Les autorités sanitaires françaises font marche arrière sur l'utilisation de l'hydroxychloroquine

Evrard Martin
Mai 27, 2020

Ces trois institutions argumentent leur décision.

Peu après cet avis, l'Agence nationale de sécurité du médicament et des produits de santé (ANSM) a annoncé sa volonté de suspendre "par précaution" les essais cliniques avec l'hydroxychloroquine en France, "dans l'attente d'une réévaluation globale du bénéfice/risque de cette molécule dans les essais cliniques".

L'OMS a annoncé la suspension temporaire de ses essais cliniques concernant le traitement du Covid-19 par la chloroquine.
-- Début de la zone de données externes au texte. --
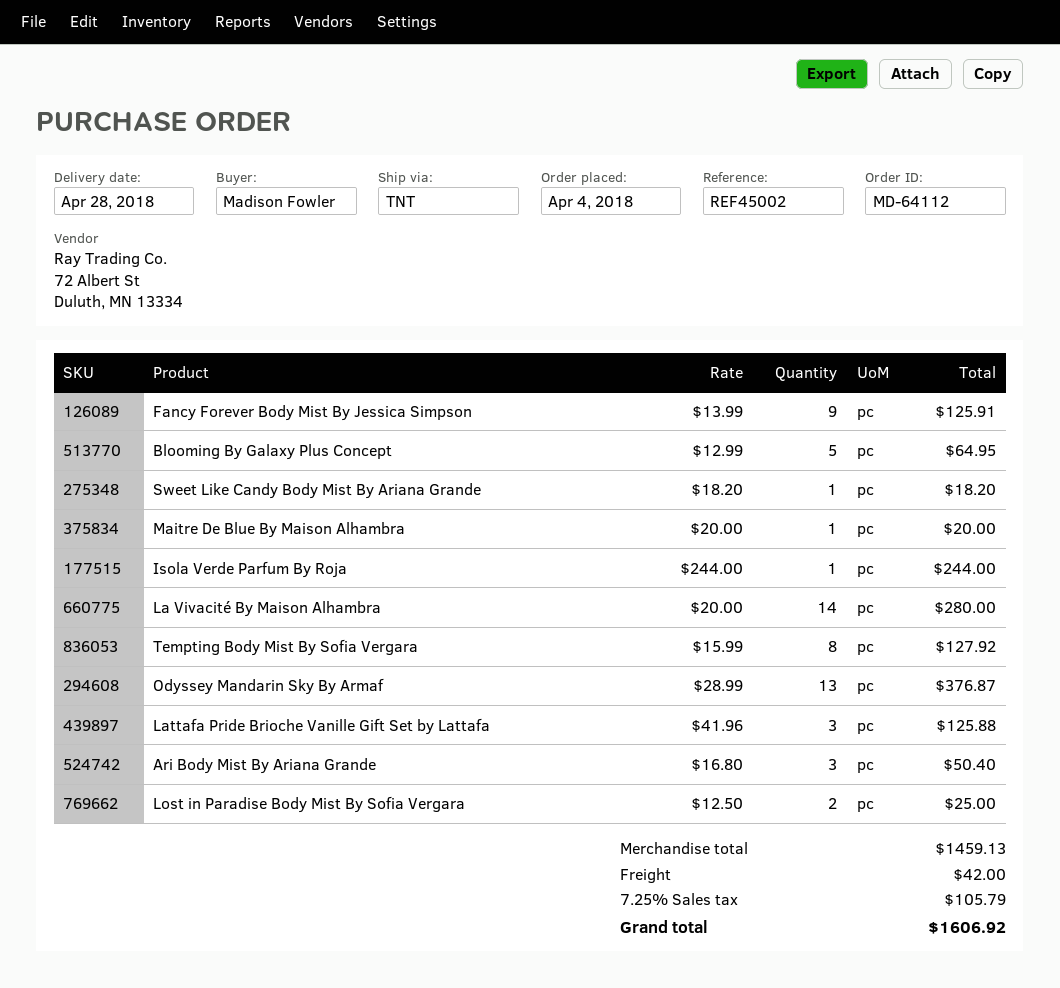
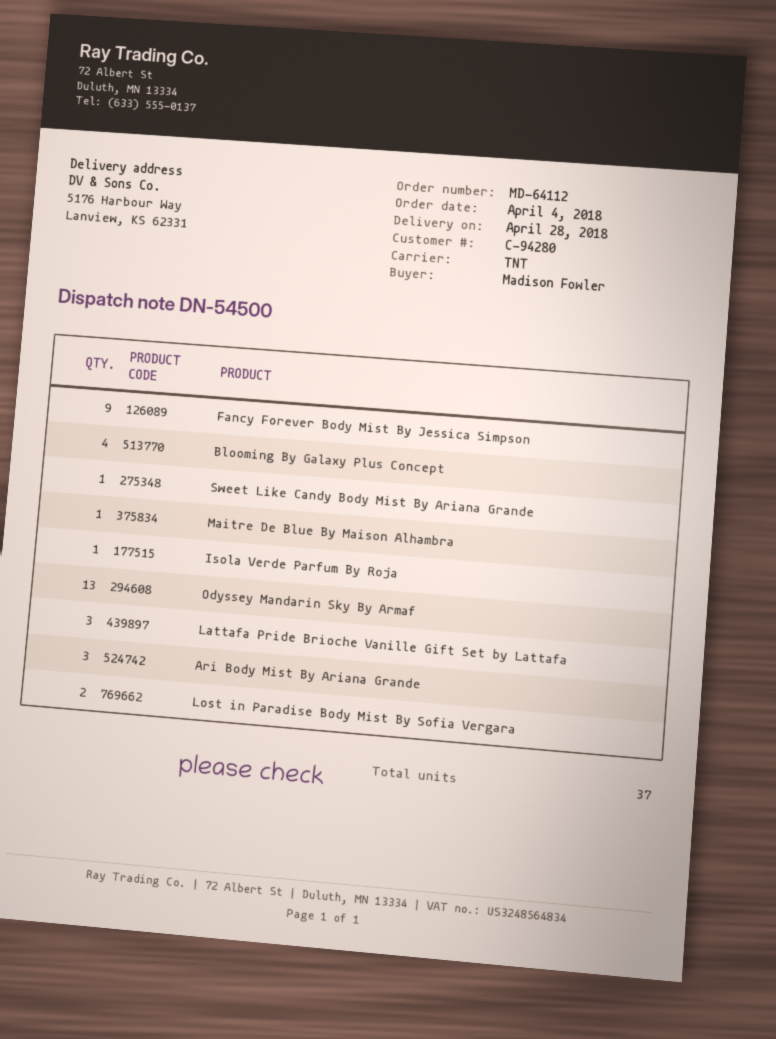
Blooming By Galaxy Plus Concept: 5 -> 4
La Vivacité By Maison Alhambra: 14 -> none
Tempting Body Mist By Sofia Vergara: 8 -> none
Depuis fin mars, l'hydroxychloroquine - médicament dérivé de l'anti-paludéen chloroquine - pouvait être prescrite à titre dérogatoire à l'hôpital et uniquement pour les patients gravement atteints, sur décision collégiale des médecins.

Le HCSP avait été saisie par le ministre de la Santé, samedi 23 mai, après la parution d'une étude dans la revue médicale The Lancet. L'Oms est en train de passer à la vitesse supérieure en invitant les pays à arrêter d'administrer ce traitement aux patients diagnostiqués positifs à la Covid-19.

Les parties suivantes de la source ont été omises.